Only four people in the country have won more Paralympic Games medals than Kindred’s 13, with the 38-year-old’s haul including seven gold.

Kindred’s success in the SM6 200m individual medley on Monday night was the start of a golden evening of swimming for Team GB, with Ellie Simmonds and Suzie Rodgers also winning gold shortly afterwards.

But it looked like Kindred might not even have made the final after he was initially disqualified following his heat.

It was adjudged that the City of Hereford Swimming Club representative had caused a “technical infringement” with his leg kicks during the first leg.

British Swimming immediately appealed the decision and argued Kindred is allowed to drag one of his legs through the water due to having cerebral palsy, resulting in only the right hand side of his body working properly.

Kindred was reinstated and won the final in a world record time of 2 minutes 38.47 seconds – his last ever Paralympics race.

“The City Council want to take a lead in organising an event for him,” said the Mayor of Hereford, Cllr Jim Kenyon.

“We are happy to do anything to welcome him back to Hereford – whatever event he wants us to do, we’ll do it.

“To do what he has done over the years is awesome.”

Kindred, who made his Paralympics Games debut at Atlanta in 1996, admitted that he cried when he heard he had been disqualified.

“I was sobbing because I thought that was going to be my last swim and I didn’t want it to end like that,” said Kindred.

“I was in a bad place and I had a couple of coaches come up to me and say, ‘look you need to focus and you need to prepare as if you’re preparing for a final.

“We’re going to lodge an appeal against the decision and you just need to get your head down.

“It was only at about 1.30pm [Brazilian time] when I was in my apartment that I learned I had been reinstated.

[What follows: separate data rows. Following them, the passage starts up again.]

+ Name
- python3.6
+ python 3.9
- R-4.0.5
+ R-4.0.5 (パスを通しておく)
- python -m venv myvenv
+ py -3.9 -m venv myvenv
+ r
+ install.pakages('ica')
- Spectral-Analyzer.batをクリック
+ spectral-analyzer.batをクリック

“I had to lift myself up and, wow, what an incredible day it was.

“It was mixed with a lot of emotions, but everything went right [in the final].

“It was amazing.”

Kindred thanked everyone in Herefordshire for all the support they have shown him over the years.

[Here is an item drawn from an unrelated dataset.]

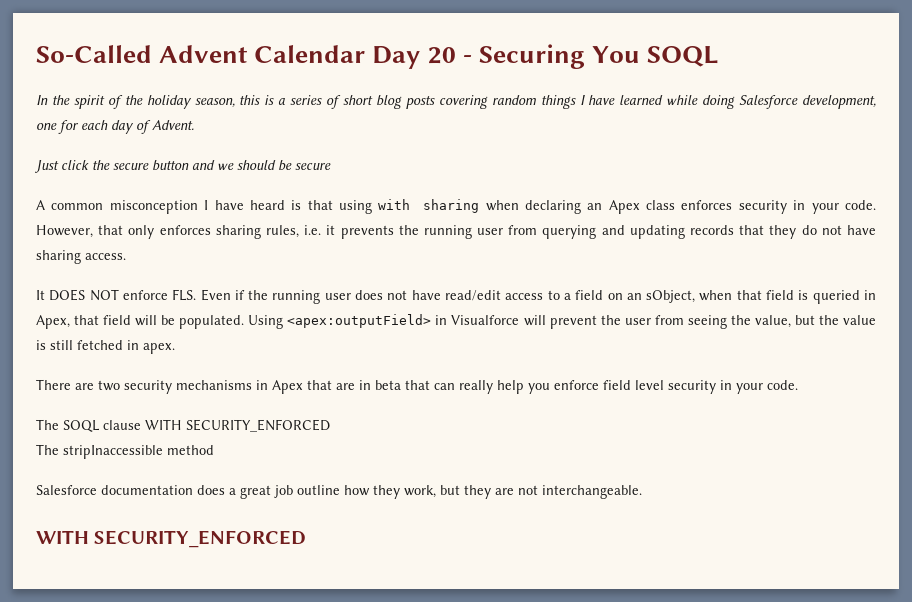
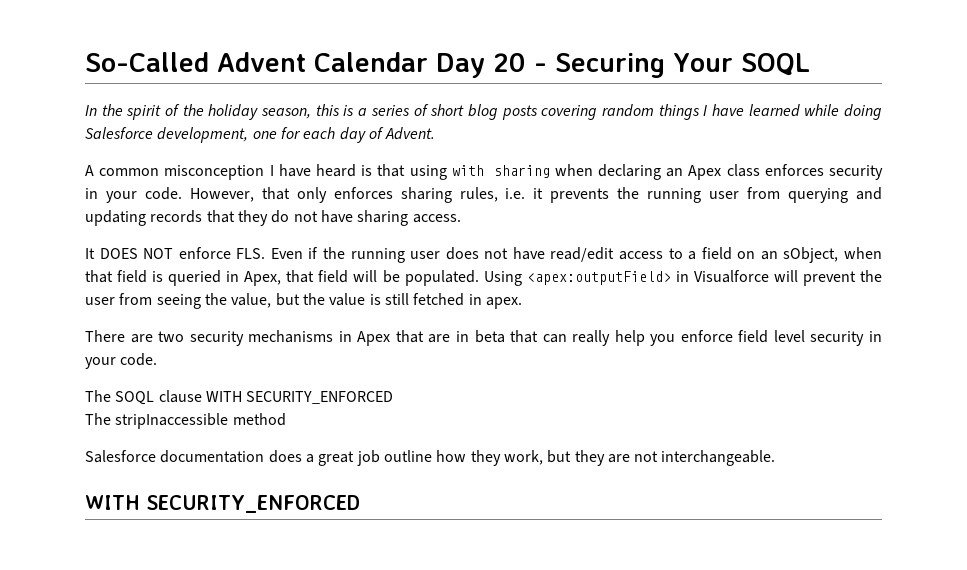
- So-Called Advent Calendar Day 20 - Securing You SOQL
+ So-Called Advent Calendar Day 20 - Securing Your SOQL
- Just click the secure button and we should be secure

“I’ve always had support from everyone in Leominster and loads of people have wished me luck," he said.

“I’ve had massive help from everyone at Halo and everyone from Hereford.

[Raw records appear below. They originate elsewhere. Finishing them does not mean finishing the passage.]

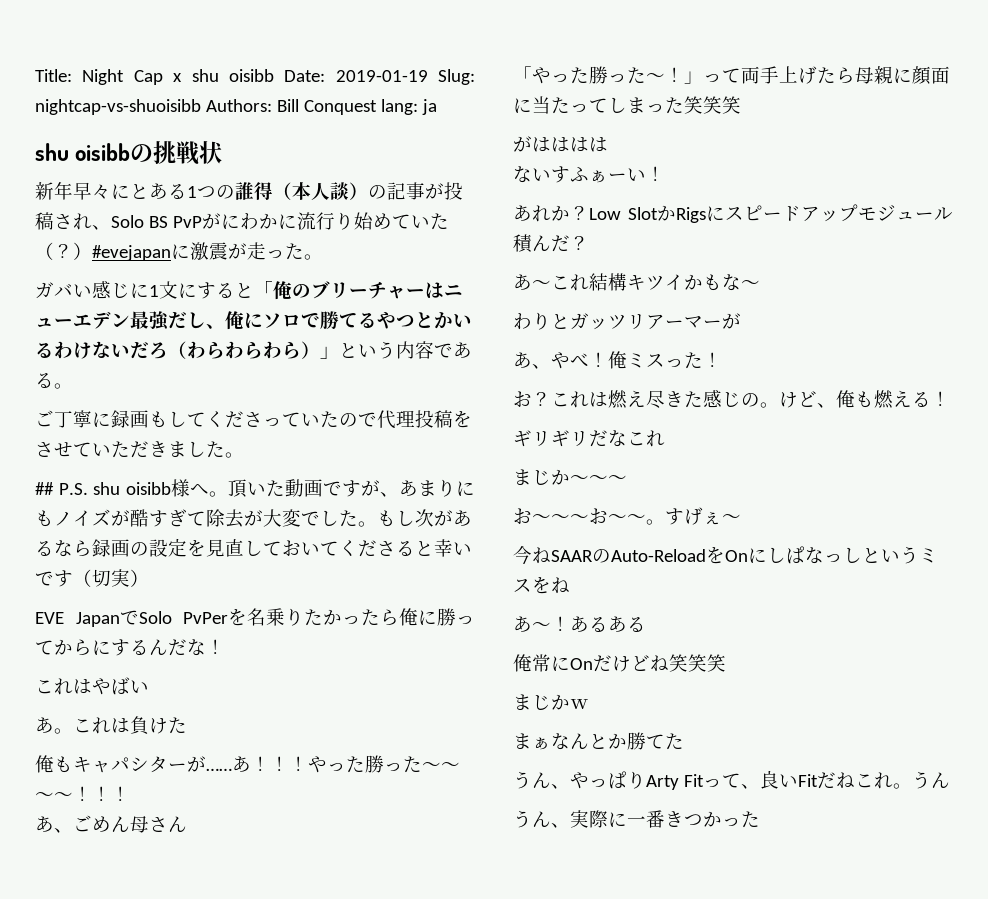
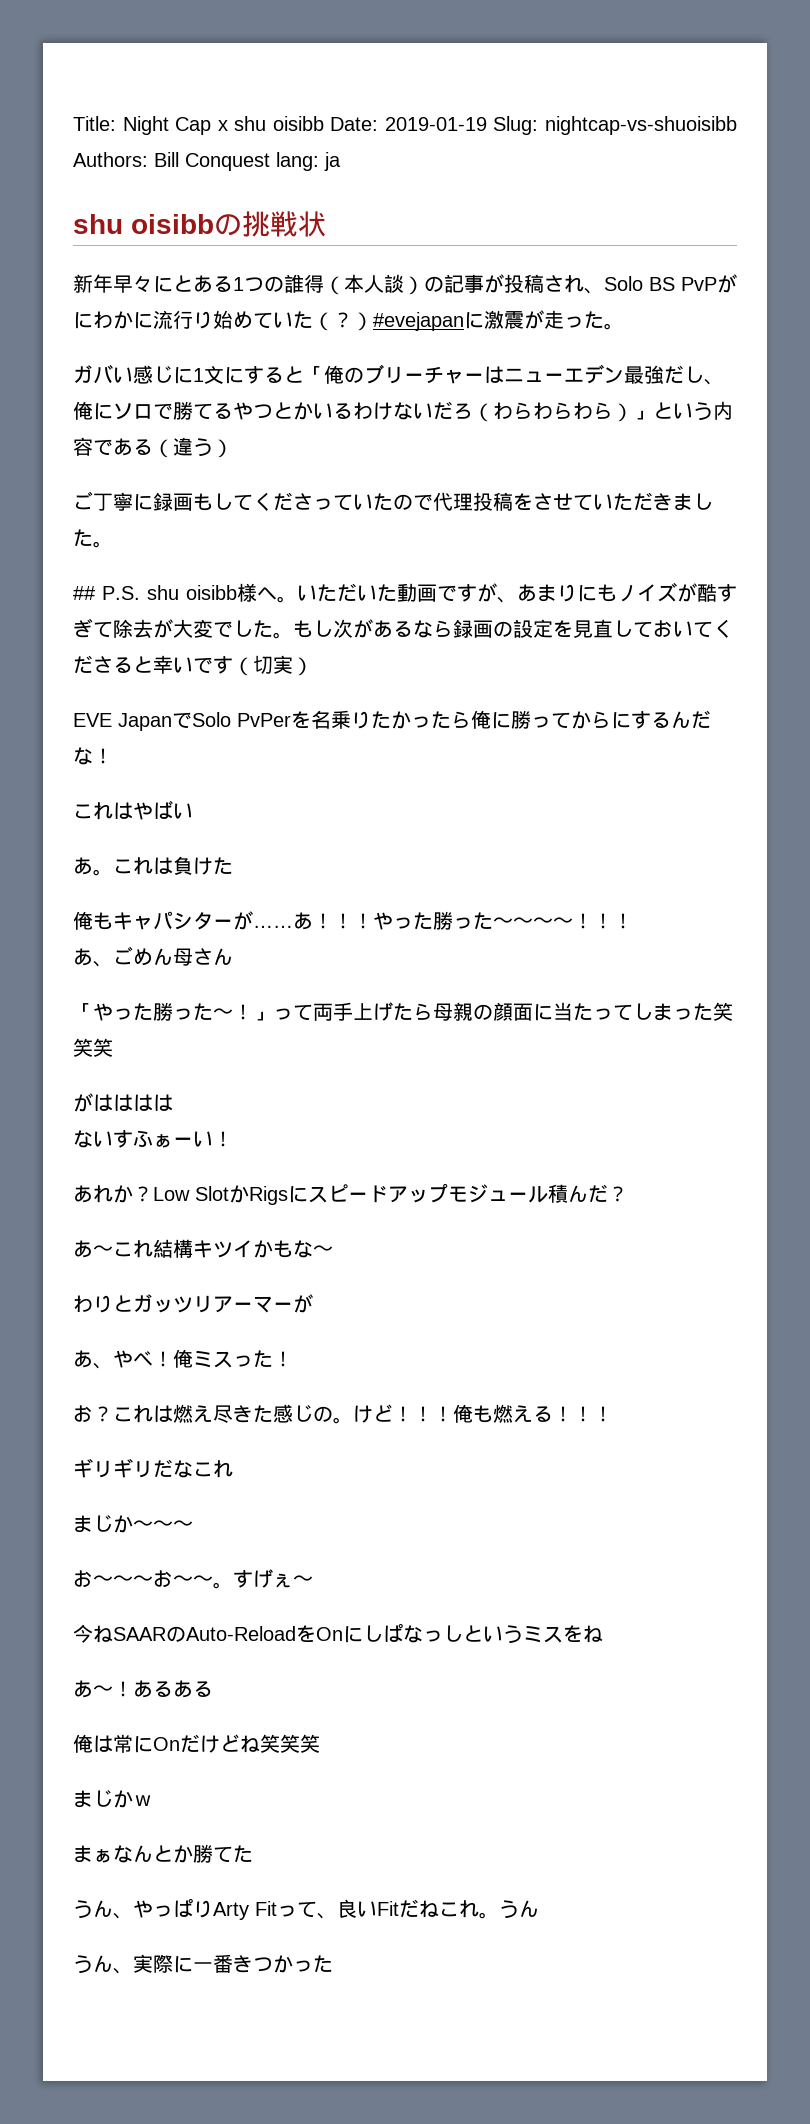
- ガバい感じに1文にすると「俺のブリーチャーはニューエデン最強だし、俺にソロで勝てるやつとかいるわけないだろ（わらわらわら）」という内容である。
+ ガバい感じに1文にすると「俺のブリーチャーはニューエデン最強だし、俺にソロで勝てるやつとかいるわけないだろ（わらわらわら）」という内容である（違う）
- 頂いた動画ですが、あまりにもノイズが酷すぎて除去が大変でした。
+ いただいた動画ですが、あまりにもノイズが酷すぎて除去が大変でした。
- 「やった勝った〜！」って両手上げたら母親に顔面に当たってしまった笑笑笑
+ 「やった勝った〜！」って両手上げたら母親の顔面に当たってしまった笑笑笑
- けど、俺も燃える！
+ けど！！！俺も燃える！！！
- 俺常にOnだけどね笑笑笑
+ 俺は常にOnだけどね笑笑笑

“Now I’m bringing a gold medal back to the city.”

Kindred’s wife, Nyree, who has also enjoyed a successful Paralympic swimming career before deciding to retire from the sport, stayed at home in Belmont to watch the race.

And she was joined by her five-year-old daughter Ella, who was woken up by her mum screaming at the television.

“I spoke to Nyree and we were both in a bit of shock – it was a bit weird because we didn’t know what to say,” said Sascha.

“Nyree was screaming at the TV and woke Ella up, so Ella saw the last 25 metres.

“She’s into her swimming and understands it all, she’s very proud of me.”

Kindred says he’s ‘99.9 per cent sure’ Rio will be his last Paralympic Games, but he hasn’t ruled out competing at next year’s World Championships in Mexico City.

“I’m not going to be like Sir Steve Redgrave and say ‘shoot me if you see me in the water again’ and I’m not going to say that I’m retiring, but I’m 99.9 per cent certain I won’t be going to Tokyo [the next Paralympics in 2020],” said Kindred.

“But I may do the Worlds, I’m still world champion, but I’ve had a lot of injuries over the years and I have to look after my body.”

Kindred, who received his gold medal on Tuesday evening, is set to fly back to the UK next Wednesday. Shooting star James Bevis unfortunately did not claim a medal in the mixed 10m air rifle prone event.